Have you ever healed from an injury — only to have the pain return years later?

Even when the tissues are healthy again, the body still flinches, braces, or aches.
You might wonder if it’s all “in your head.”

The truth is — it’s in your whole nervous system.
Your body and mind are not separate.
They are one living network of memory, protection, and repair.


The Body Remembers the Moment 🌿

When we experience trauma — physical, emotional, or mental — the body remembers not only the injury itself, but the moment it happened.

It records how we braced, limped, froze, or avoided movement — and keeps that memory alive to protect us from future harm.

That memory isn’t stored as a picture in the brain.
It’s held in the nervous system as a holographic pattern.

Even after tissues heal, the body may still run the program of protection — tightening the same muscles, guarding the same side, avoiding the same range of motion.

So when pain returns long after recovery, it’s not that the injury is back.
It’s that your body expects it to be.

Pain doesn’t just live in the body —
it lives in how the body remembers.


Rewriting the Program: A Somatic Reset

The beautiful truth is that you can re-teach your body that the moment of injury is over.

Through gentle awareness and felt-sense movement, you invite the nervous system to update its story — to recognize safety again.

Somatic repatterning weaves together several key tools:

  • Structural Realignment – Supporting the spine and breath so the body feels trustworthy
  • Vagal Tone Reset – Using eye movements, orienting behind us, and lower back rib breathing to calm protective reflexes
  • Pandiculation – The somatic practice of contracting, lengthening, and relaxing to release old tension from the inside out

A Simple Practice to Begin

  1. Orient to Safety
    Let your eyes slowly move all the way to one side.

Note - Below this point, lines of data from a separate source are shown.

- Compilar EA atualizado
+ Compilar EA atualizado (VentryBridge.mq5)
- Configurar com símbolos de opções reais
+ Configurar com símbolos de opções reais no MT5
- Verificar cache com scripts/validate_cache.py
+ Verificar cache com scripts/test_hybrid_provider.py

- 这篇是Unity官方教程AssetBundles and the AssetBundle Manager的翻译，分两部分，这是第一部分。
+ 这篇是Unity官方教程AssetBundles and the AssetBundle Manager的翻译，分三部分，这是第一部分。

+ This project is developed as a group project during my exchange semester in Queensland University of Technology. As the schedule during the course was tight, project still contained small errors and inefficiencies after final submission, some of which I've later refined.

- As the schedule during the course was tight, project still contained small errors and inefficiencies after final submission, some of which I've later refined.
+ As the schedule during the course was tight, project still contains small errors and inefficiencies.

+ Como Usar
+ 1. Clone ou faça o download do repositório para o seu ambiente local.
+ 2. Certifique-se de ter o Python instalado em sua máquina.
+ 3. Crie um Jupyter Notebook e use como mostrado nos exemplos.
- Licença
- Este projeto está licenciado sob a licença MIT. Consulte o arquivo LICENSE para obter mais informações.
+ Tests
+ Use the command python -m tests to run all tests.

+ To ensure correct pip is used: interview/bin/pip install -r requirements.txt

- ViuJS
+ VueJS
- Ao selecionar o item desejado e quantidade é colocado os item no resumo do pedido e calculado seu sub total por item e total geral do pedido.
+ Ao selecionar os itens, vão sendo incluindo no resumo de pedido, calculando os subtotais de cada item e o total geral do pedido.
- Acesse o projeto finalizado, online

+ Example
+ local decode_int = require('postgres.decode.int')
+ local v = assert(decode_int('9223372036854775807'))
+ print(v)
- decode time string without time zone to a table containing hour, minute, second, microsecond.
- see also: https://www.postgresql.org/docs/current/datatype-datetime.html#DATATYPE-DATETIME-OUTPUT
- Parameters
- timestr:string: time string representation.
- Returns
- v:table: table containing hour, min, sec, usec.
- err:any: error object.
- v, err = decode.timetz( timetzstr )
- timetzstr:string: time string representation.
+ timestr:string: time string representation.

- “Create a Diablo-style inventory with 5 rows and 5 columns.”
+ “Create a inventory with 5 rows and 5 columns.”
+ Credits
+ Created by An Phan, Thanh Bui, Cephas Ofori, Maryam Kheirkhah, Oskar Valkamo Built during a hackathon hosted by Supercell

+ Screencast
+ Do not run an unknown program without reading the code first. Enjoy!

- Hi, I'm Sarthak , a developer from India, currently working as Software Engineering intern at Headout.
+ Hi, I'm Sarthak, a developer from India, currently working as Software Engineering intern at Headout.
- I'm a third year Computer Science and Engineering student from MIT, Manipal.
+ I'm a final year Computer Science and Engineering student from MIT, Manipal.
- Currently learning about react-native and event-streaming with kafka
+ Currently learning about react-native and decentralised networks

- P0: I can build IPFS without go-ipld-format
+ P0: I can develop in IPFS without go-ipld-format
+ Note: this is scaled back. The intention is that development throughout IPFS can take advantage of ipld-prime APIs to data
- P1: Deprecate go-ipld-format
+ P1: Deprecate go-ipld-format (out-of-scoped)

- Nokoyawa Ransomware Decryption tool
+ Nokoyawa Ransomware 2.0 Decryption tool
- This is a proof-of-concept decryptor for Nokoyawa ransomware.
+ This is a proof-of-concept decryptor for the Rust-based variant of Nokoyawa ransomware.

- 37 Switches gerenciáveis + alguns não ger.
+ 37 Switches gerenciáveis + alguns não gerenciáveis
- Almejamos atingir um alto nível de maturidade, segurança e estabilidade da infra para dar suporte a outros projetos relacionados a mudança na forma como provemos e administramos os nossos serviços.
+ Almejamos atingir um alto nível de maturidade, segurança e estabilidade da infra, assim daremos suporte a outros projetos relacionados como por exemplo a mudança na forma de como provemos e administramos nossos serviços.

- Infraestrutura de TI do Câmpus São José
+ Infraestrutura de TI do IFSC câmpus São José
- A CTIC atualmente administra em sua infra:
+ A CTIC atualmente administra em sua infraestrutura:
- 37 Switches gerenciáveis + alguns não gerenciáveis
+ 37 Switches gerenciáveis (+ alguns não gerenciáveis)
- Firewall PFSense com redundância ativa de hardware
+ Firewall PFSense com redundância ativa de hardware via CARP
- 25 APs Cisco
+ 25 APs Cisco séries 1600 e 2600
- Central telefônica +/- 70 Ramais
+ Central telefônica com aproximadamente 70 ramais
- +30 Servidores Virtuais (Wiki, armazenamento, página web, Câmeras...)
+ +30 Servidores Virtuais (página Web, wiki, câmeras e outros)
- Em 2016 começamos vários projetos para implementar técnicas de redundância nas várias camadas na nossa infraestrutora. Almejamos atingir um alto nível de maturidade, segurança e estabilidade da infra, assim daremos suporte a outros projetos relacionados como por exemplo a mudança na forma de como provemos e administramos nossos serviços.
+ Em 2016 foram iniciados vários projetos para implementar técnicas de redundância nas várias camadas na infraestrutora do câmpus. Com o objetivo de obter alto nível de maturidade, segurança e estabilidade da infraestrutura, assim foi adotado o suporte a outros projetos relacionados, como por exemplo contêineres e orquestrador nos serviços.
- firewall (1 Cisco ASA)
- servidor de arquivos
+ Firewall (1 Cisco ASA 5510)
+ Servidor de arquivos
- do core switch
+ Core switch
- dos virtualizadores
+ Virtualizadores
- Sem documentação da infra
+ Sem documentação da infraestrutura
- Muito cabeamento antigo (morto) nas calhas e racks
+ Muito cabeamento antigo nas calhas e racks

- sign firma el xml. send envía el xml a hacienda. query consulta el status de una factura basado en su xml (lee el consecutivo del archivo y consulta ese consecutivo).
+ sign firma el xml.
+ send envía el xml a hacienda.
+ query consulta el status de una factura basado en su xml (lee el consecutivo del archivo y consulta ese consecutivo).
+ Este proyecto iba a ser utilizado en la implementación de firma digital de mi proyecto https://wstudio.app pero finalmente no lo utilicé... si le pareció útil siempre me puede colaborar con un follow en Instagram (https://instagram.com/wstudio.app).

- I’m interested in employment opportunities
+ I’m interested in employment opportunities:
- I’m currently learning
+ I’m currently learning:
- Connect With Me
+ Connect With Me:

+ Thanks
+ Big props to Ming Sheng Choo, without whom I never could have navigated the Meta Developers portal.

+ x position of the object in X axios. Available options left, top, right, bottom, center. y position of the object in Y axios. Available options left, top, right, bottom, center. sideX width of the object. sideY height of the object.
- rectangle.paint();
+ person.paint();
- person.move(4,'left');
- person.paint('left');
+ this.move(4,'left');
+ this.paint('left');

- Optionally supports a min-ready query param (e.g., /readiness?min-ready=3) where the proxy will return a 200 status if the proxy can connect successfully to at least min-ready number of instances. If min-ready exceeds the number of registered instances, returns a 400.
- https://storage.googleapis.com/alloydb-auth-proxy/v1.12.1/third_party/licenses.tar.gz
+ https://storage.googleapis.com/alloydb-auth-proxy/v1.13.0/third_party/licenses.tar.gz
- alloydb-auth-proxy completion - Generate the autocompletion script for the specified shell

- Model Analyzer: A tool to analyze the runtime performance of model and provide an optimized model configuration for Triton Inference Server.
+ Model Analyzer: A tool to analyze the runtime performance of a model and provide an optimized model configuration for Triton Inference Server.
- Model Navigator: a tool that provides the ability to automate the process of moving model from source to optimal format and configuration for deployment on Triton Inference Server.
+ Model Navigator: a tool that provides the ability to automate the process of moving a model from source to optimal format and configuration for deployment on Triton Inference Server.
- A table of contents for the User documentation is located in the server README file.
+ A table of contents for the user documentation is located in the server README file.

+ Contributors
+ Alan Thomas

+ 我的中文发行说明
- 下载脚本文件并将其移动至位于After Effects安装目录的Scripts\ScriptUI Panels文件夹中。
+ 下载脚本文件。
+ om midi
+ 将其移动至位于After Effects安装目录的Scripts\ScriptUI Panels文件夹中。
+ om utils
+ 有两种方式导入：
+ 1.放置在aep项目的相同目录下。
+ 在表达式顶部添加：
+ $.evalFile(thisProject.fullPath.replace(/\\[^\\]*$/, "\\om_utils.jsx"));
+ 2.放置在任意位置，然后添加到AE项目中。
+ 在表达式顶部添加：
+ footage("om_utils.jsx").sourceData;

Pause, breathe, and notice what shifts in your body.
    Then look to the other side and pause again before returning to center.
    This simple movement taps the vagus nerve and helps release defensive tone.
  2. Feel the Space Behind You
    Most of us orient forward toward potential “threat.” Instead, allow your awareness to move behind you.
    Sense the support of the chair or the ground — or imagine a steady, kind presence there.
    Notice how your shoulders begin to drop when the nervous system feels supported from behind.
  3. Lower Back Rib Breathing
    Wrap your hands around your lower ribs.
    Inhale and feel your back ribs expand like two soft balloons; exhale and let your body melt.
    This form of breathing restores diaphragmatic rhythm and signals the ventral vagal system that you are safe.
  4. Pandiculation for Release
    Gently contract the muscles around the area that once held injury — just a little.
    Then slowly lengthen and fully let go.
    This three-step cycle tells the brain, “You no longer need to keep this muscle locked.”
  5. Integrate with Alignment
    Let your spine naturally stack — ears over shoulders, shoulders over hips.
    Notice how ease returns not through forcing posture, but through releasing protection.

You’re not trying to fix your body —
you’re teaching it that it no longer has to protect you from a past that’s over.


Why It Works

Each of these movements creates a new conversation between body and brain.

Eye movements and orienting tell the vagus nerve: we are safe now.
Lower back rib breathing restores balance and calm.
Pandiculation rewires old muscular tension.
Alignment provides the stable structure the nervous system needs to rest.

Together, they create what neuroscientist Stephen Porges calls a neuroception of safety — your body recognizing, without words, that the danger has passed.


Learning from Nature 🐈

Think of a cat waking from a nap — it doesn’t stretch the way we do.
It pandiculates — contracting, lengthening, yawning, and then releasing.

That’s the nervous system resetting itself.

Animals don’t cling to old injuries; they shake, stretch, and re-enter flow.
We can too.

Healing isn’t about forcing change —
it’s about inviting your nervous system to rewrite the ending.


Come Experience It

If you’re in Eugene, Oregon, I invite you to experience this work in person at Align | Renew | Thrive.
Together we’ll explore how your body holds memory — and how to safely rewire it through somatic awareness, alignment, and breath.

You can also explore these practices from home on my YouTube channel, where the full guided session —
“Body Memory: Why Old Injuries Still Hurt (And How to Rewire)” — takes you through this process step by step.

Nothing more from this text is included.